It’s not the vista he’d imagined, though the unending blanket of white is perhaps what he expected this far north of the equator. The fir branches are reaching skywards, rather than sloping into the smooth white carpet, and for several minutes the view only aids his confusion, long after he’s recovered from the painful jolt of descent, his brain shaken like an underset jelly in the process. He must have been out cold for some time; the light is coming up and threatens to leave him more exposed, save for the clump of trees where he landed, if you can call it that. Baffled though he is, Jensen Parkes recognises he has technically yet to land on firm ground. Hanging unceremoniously from a Norwegian pine like a bauble on a Christmas tree does not count as being on terra firma. And upside down, too. None of this happened in training.
He tugs at the straps of his parachute, rammed in tight against his body by the weight of his hanging torso and heavy backpack. Under thick gloves, his already frozen fingers can barely push in under the straps, let alone feel enough to release the catch.
‘Shit!’ he berates himself, too late to stop his voice from echoing off the trees, though it falls dead on the soundproofing snow. He writhes furiously, a madman in a strait jacket, hoping to dislodge himself, bracing his body and head for the final thud more than six feet below. But the straps only pull tighter, the tree creaking its distaste and shedding a branch’s worth of snow on top of him. Ice cold. As if he wasn’t already freezing enough.

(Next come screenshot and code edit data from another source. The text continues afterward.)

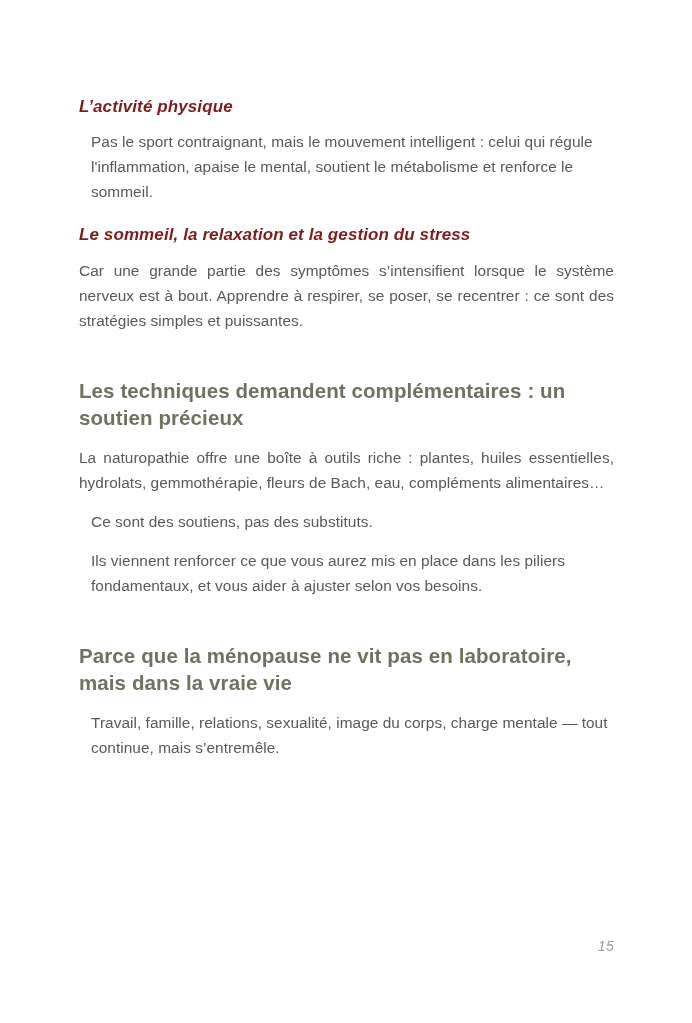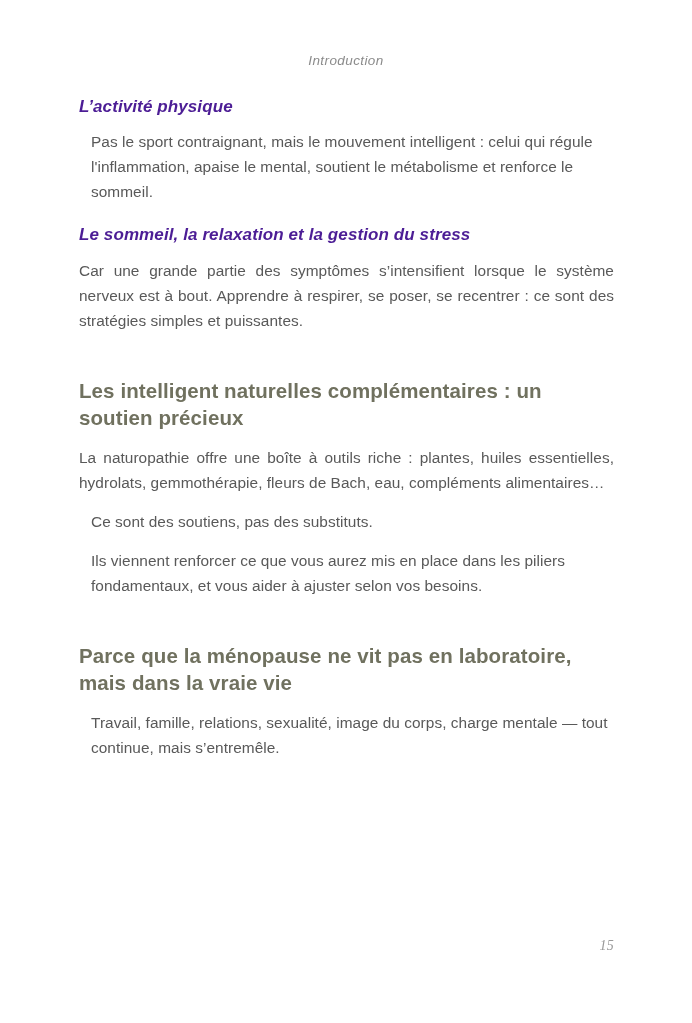--- a/index.html
+++ b/index.html
@@ -103,7 +103,6 @@
 
 <div class="page">
 
-  <div class="running-header">Introduction</div>
 
   <div class="content">
 

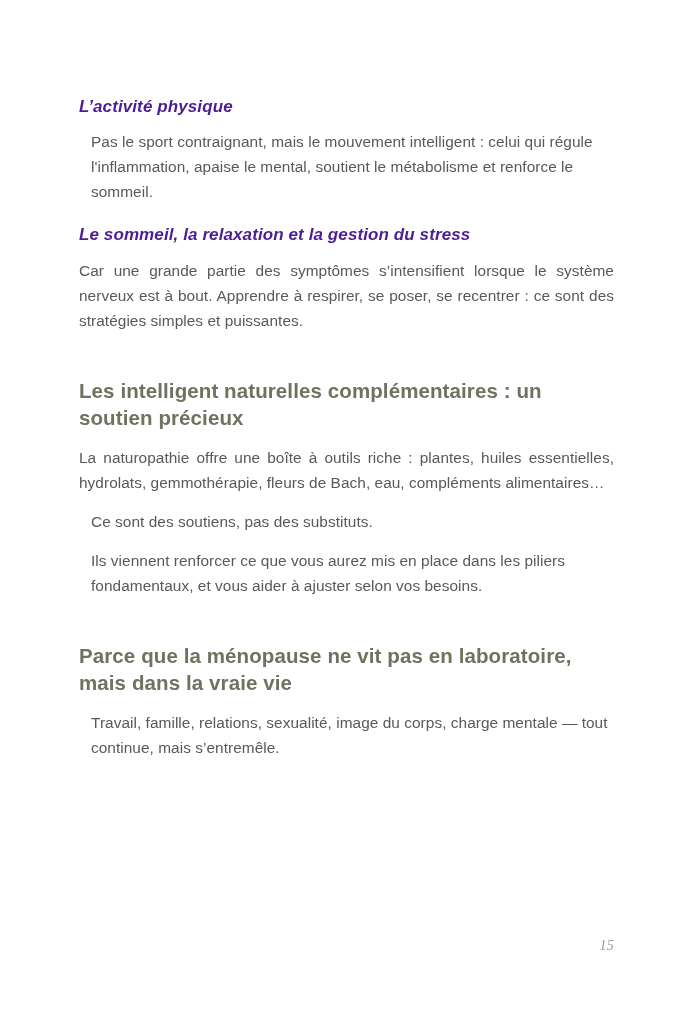--- a/index.html
+++ b/index.html
@@ -51,7 +51,7 @@
     font-size: 17px;
     font-weight: 700;
     font-style: italic;
-    color: #4c1d95;
+    color: #7f1d1d;
     letter-spacing: 0.1px;
     line-height: 1.25;
   }

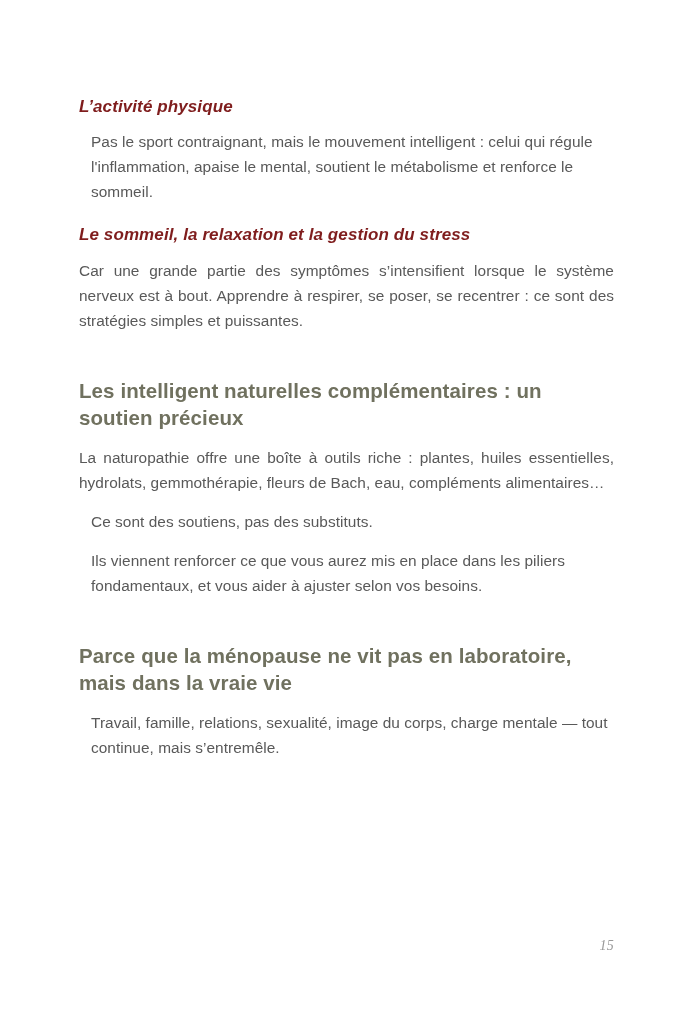--- a/index.html
+++ b/index.html
@@ -117,7 +117,7 @@
     </section>
 
     <section class="block gap-major">
-      <h2 class="major-heading">Les intelligent naturelles complémentaires : un soutien précieux</h2>
+      <h2 class="major-heading">Les techniques demandent complémentaires : un soutien précieux</h2>
       <p class="body justify">La naturopathie offre une boîte à outils riche : plantes, huiles essentielles, hydrolats, gemmothérapie, fleurs de Bach, eau, compléments alimentaires…</p>
       <p class="body left">Ce sont des soutiens, pas des substituts.</p>
       <p class="body left">Ils viennent renforcer ce que vous aurez mis en place dans les piliers fondamentaux, et vous aider à ajuster selon vos besoins.</p>

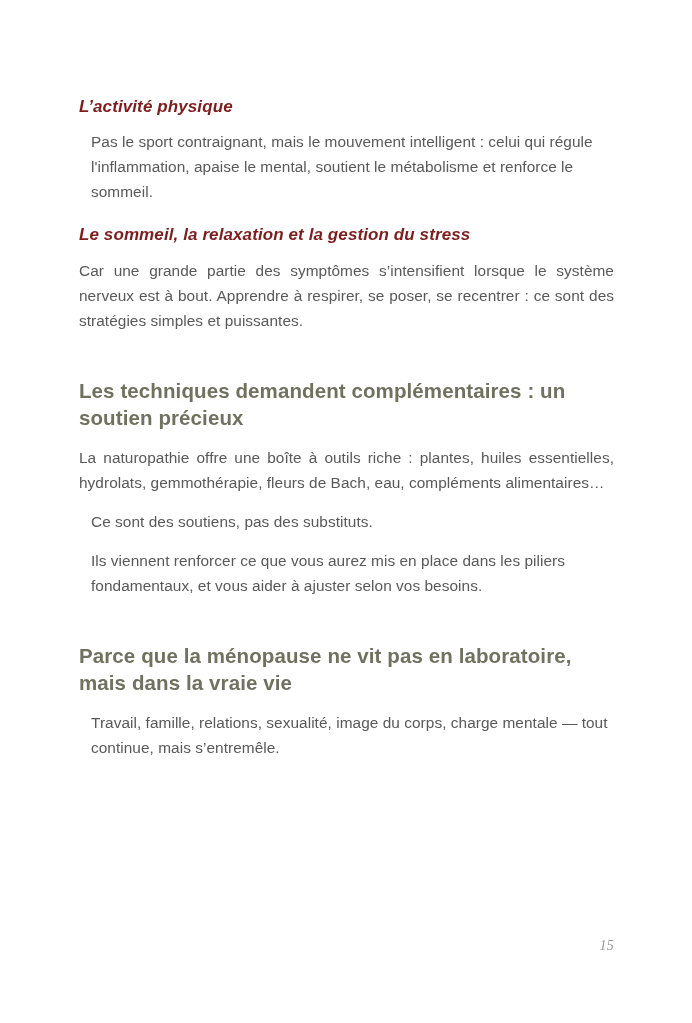--- a/index.html
+++ b/index.html
@@ -95,7 +95,6 @@
     font-size: 14px;
     color: #9a9a9a;
     letter-spacing: 0.3px;
-    font-family: Liberation Serif, serif;
   }
 </style>
 </head>

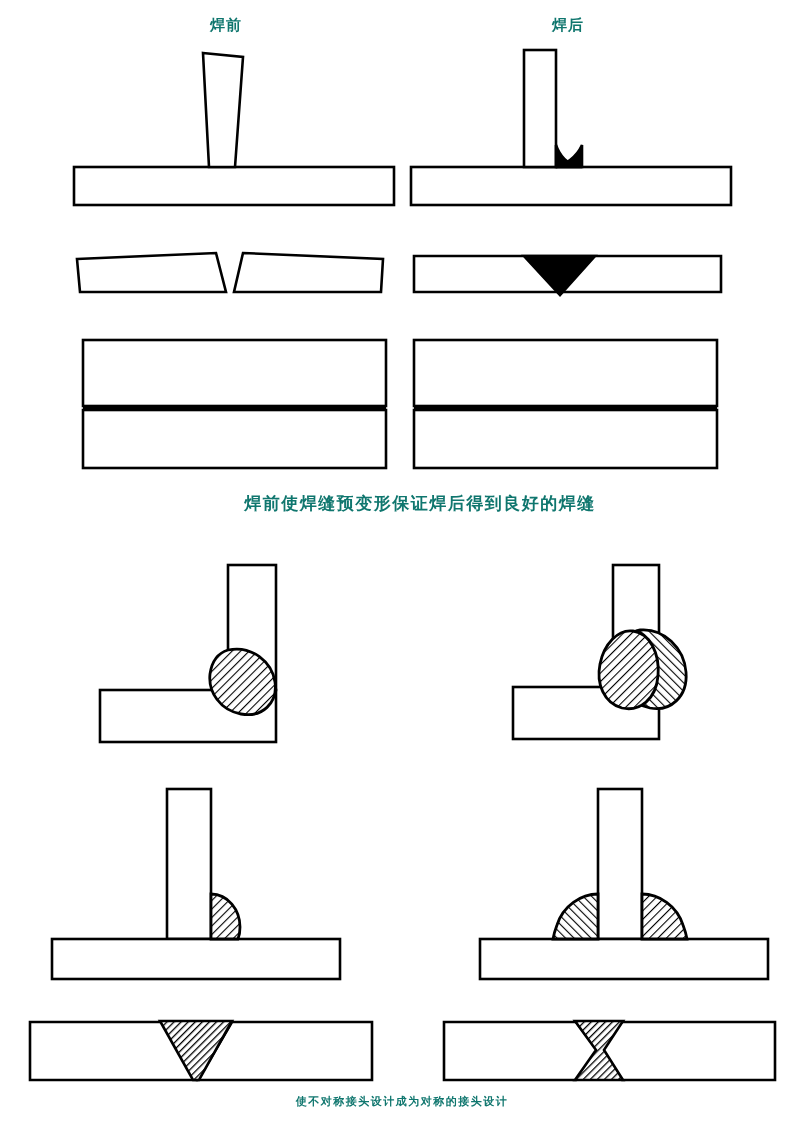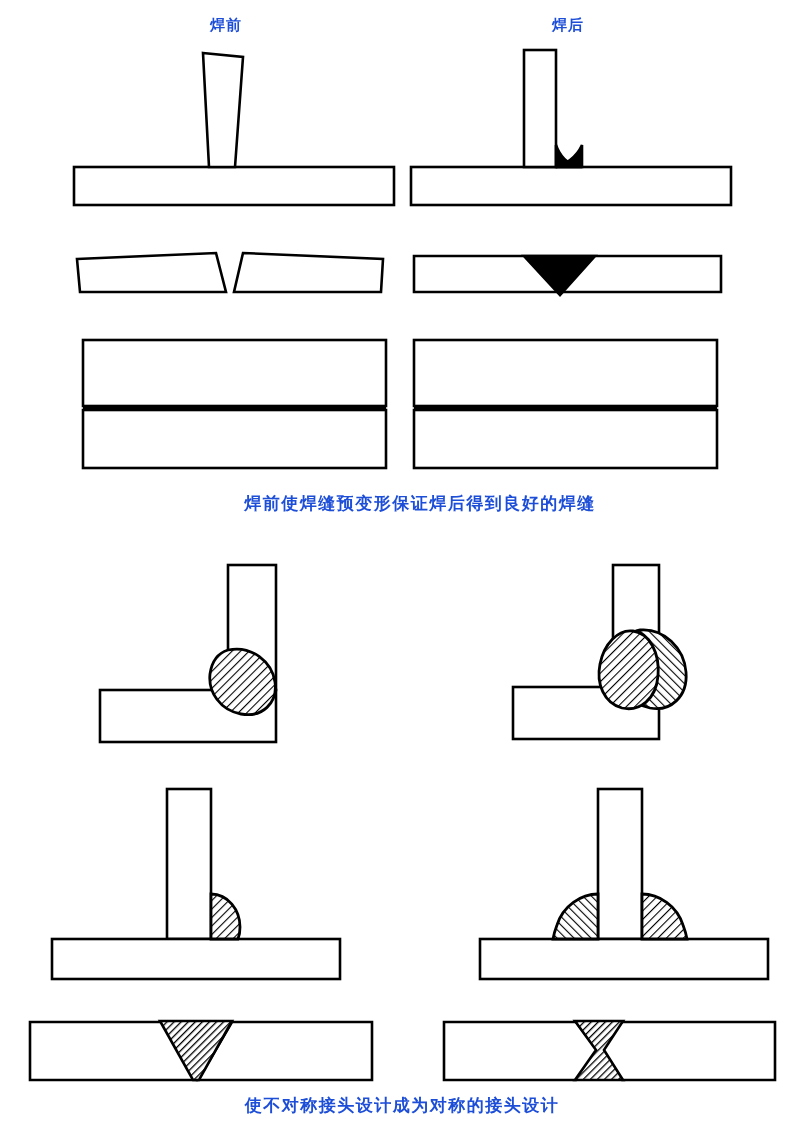--- a/index.html
+++ b/index.html
@@ -31,7 +31,7 @@
     position: absolute;
     text-align: center;
     font-family: "Liberation Serif", serif;
-    color: #1d4ed8;
+    color: #0f766e;
     white-space: nowrap;
     font-weight: 600;
   }

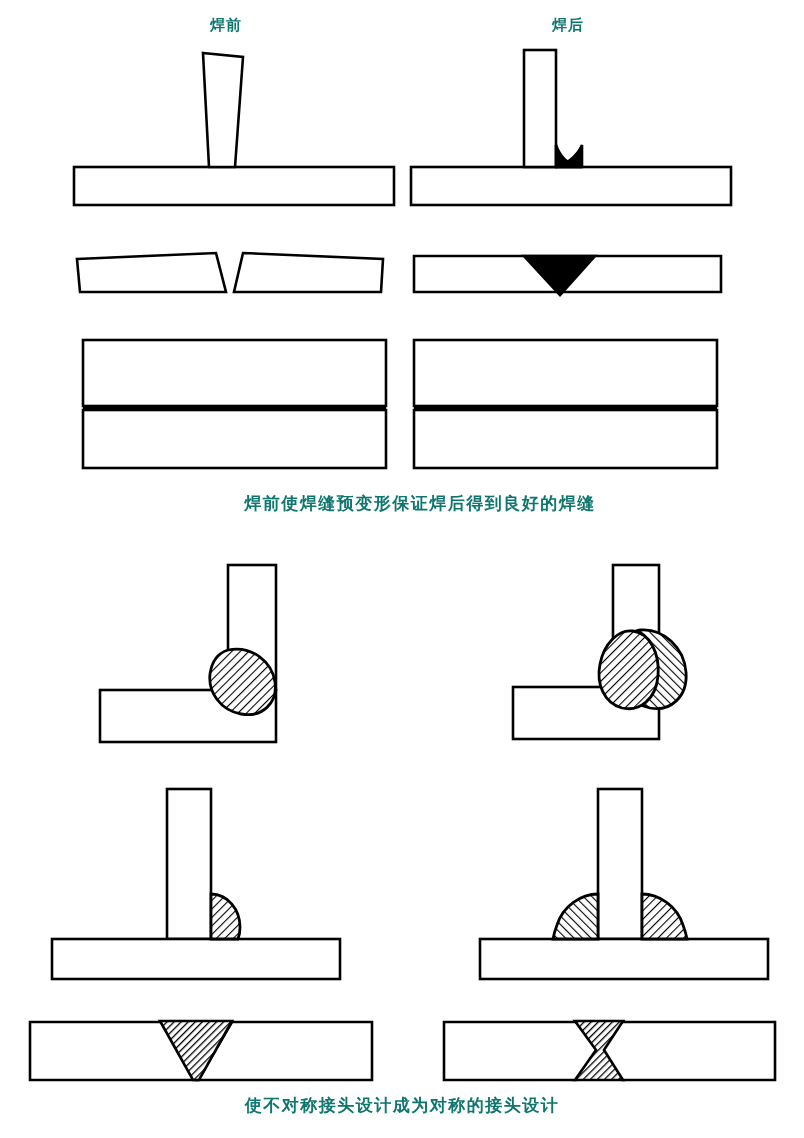--- a/index.html
+++ b/index.html
@@ -46,7 +46,7 @@
     left: 0;
   }
   .caption-bottom {
-    font-size: 17px;
+    font-size: 11px;
     letter-spacing: 1.5px;
     width: 804px;
     left: 0;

Realising his efforts are futile, Jens stops and listens. Thinks. It’s what they were taught: to work it through, systematically. His options are few, and not altogether welcoming. He could wait for death by exposure, or for discovery by a friendly search party, though that might take days. Alternatively, he could be found by a German patrol and face the inevitable punishment; here, there’s often no arrest, tribunal or imprisonment in the raw, frozen wastes, as per the Geneva Convention. Interrogation, judge and jury happens out on the snowy hills within minutes, German Lugers primed and ready for any stray dissidents and the blood staining easily swept over by a fresh blanket of snow. He’s painfully aware of the consequences of capture. And a shuddering, shivering tree is a giveaway for any passer-by, friend or foe…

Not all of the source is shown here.